The combination of Mifune's unified art style and large range of illustrations has contributed to Irasutoya's popularity and prevalence.

[7] A Twitter trend to recreate the cover art of albums, video games, manga, and light novels using illustrations from Irasutoya occurred in 2016.

[2][12] In addition to typical clip art topics, unusual occupations such as nosmiologists, airport bird patrollers, and foresters are depicted, as are special machines like miso soup dispensers, centrifuges, transmission electron microscopes, obscure musical instruments (didgeridoo, zampoña, cor anglais), dinosaurs and other ancient creatures such as Hallucigenia and Pikaia, and subjects from fantasy and games (Hero, Mi-Go, Buer), many of which are rare in the free culture world.
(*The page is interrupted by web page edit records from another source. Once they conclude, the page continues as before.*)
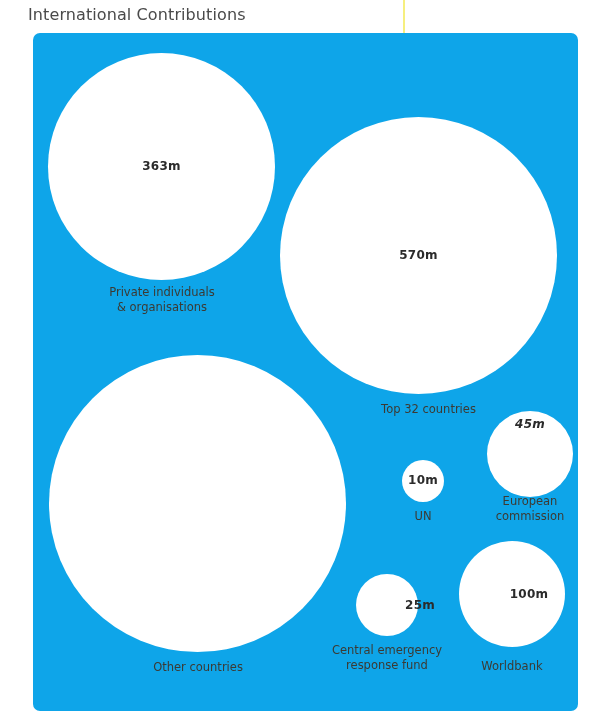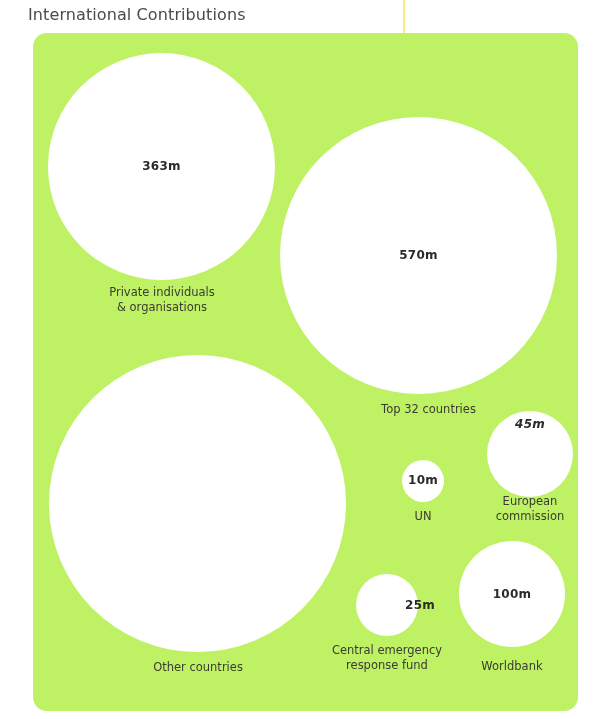--- a/index.html
+++ b/index.html
@@ -42,8 +42,8 @@
     top: 33px;
     width: 545px;
     height: 678px;
-    background: #bef264;
-    border-radius: 14px;
+    background: #0ea5e9;
+    border-radius: 7px;
   }
 
   .bubble {

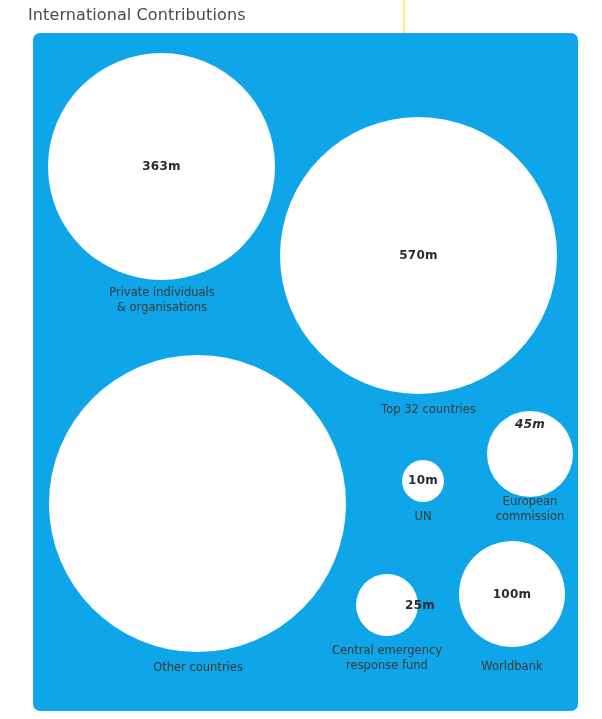--- a/index.html
+++ b/index.html
@@ -105,7 +105,7 @@
   <div class="bubble-label" style="left:345px; top:476px; width:90px;">UN</div>
 
   <div class="bubble" style="left:426px; top:508px; width:106px; height:106px;"></div>
-  <div class="bubble-value" style="left:426px; top:554px; width:106px;">100m</div>
+  <div class="bubble-value" style="left:426px; top:554px; width:106px;padding-left:17px;">100m</div>
   <div class="bubble-label" style="left:422px; top:626px; width:114px;">Worldbank</div>
 
   <div class="bubble" style="left:323px; top:541px; width:62px; height:62px;"></div>

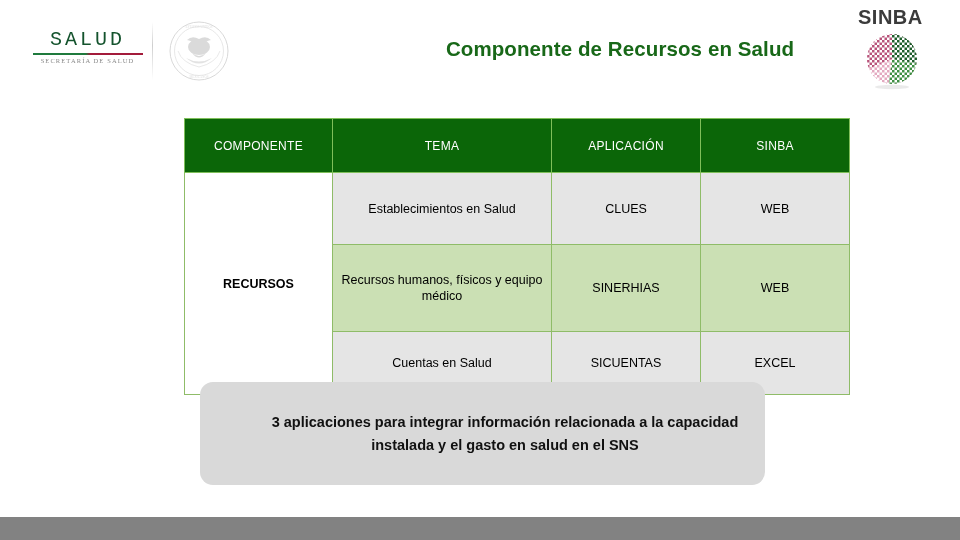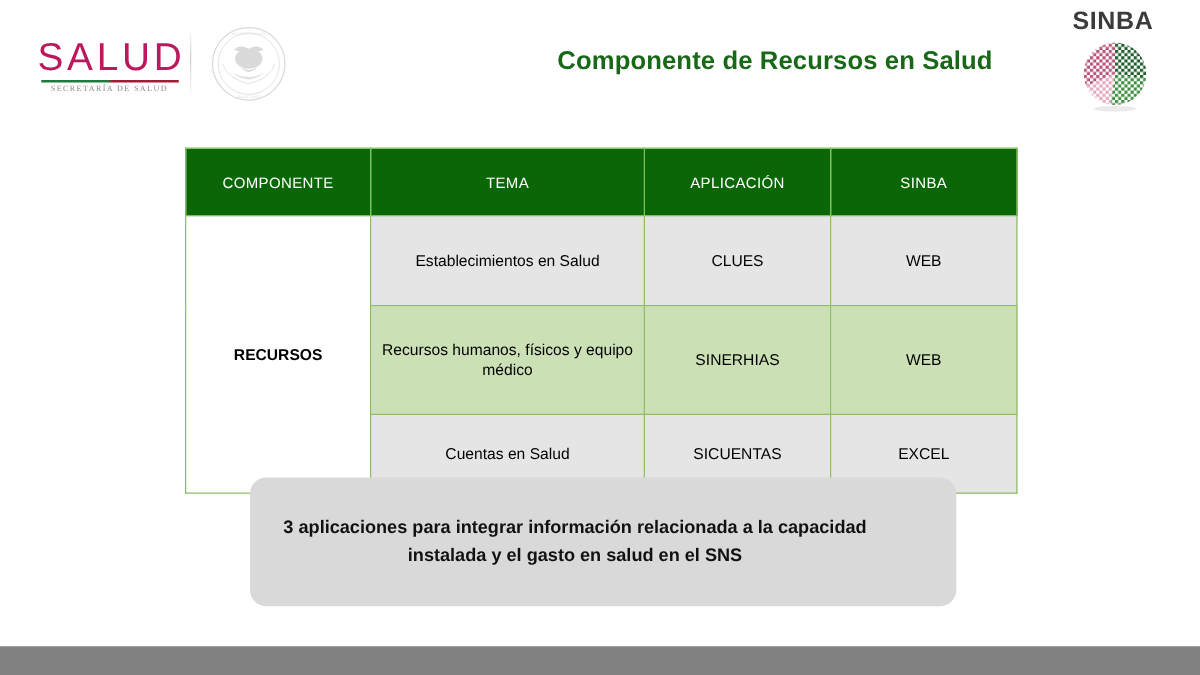--- a/index.html
+++ b/index.html
@@ -32,10 +32,10 @@
     text-align: center;
   }
   .salud-word {
-    font-family: Liberation Sans, sans-serif;
-    font-size: 31px;
+    font-family: Liberation Mono, monospace;
+    font-size: 20px;
     letter-spacing: 3px;
-    color: #be185d;
+    color: #14532d;
     line-height: 1;
   }
   .salud-rule {

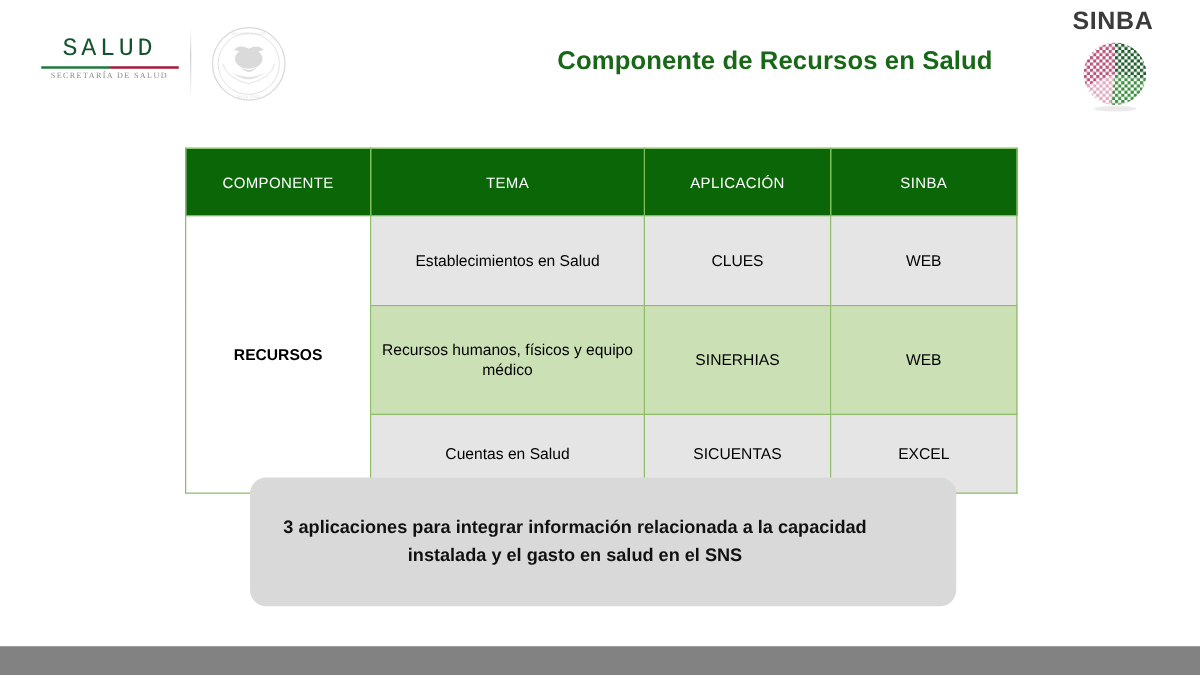--- a/index.html
+++ b/index.html
@@ -131,6 +131,7 @@
     width: 665px;
     border-collapse: collapse;
     table-layout: fixed;
+    margin-left: 36px;
   }
   table.grid td {
     border: 1px solid #8fbc68;

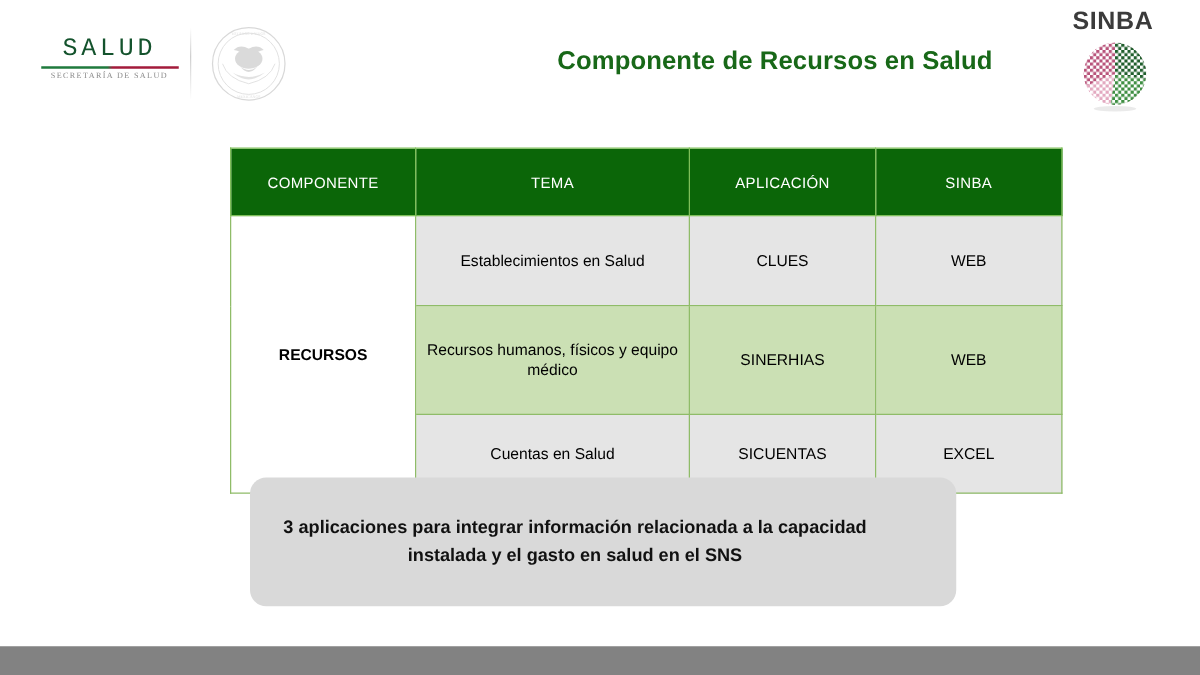--- a/index.html
+++ b/index.html
@@ -181,7 +181,7 @@
     border-radius: 13px;
     display: flex;
     align-items: center;
-    justify-content: flex-start;
+    justify-content: flex-end;
   }
   .callout-text {
     width: 520px;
Other topics include Japan Self-Defense Forces personnel, politics, covert photography via hidden cameras and smartphones, gaming mice, education, wisdom teeth, chūnibyō teenagers, depictions of bipedal and quadrupedal chupacabras, and the Antikythera mechanism.

[16][17][18] In March 2016, Mifune announced the temporary cessation of current affairs illustrations, with the sentiment that if he continued, Irasutoya would become less like a hobby and more like a job.

[21] That same year, in collaboration with I'm Standing on a Million Lives, serialised in Bessatsu Shōnen Magazine, a special "Wakeari Free Edition" in which all panels from the latest five volumes were replaced with Irasutoya material was published for free on Kodansha's "Magamega" website and in Weekly Shōnen Magazine.

[22] Alongside the first episode of I'm Standing on a Million Lives's first anime season, the "Wakeari Version" was broadcast in October 2020.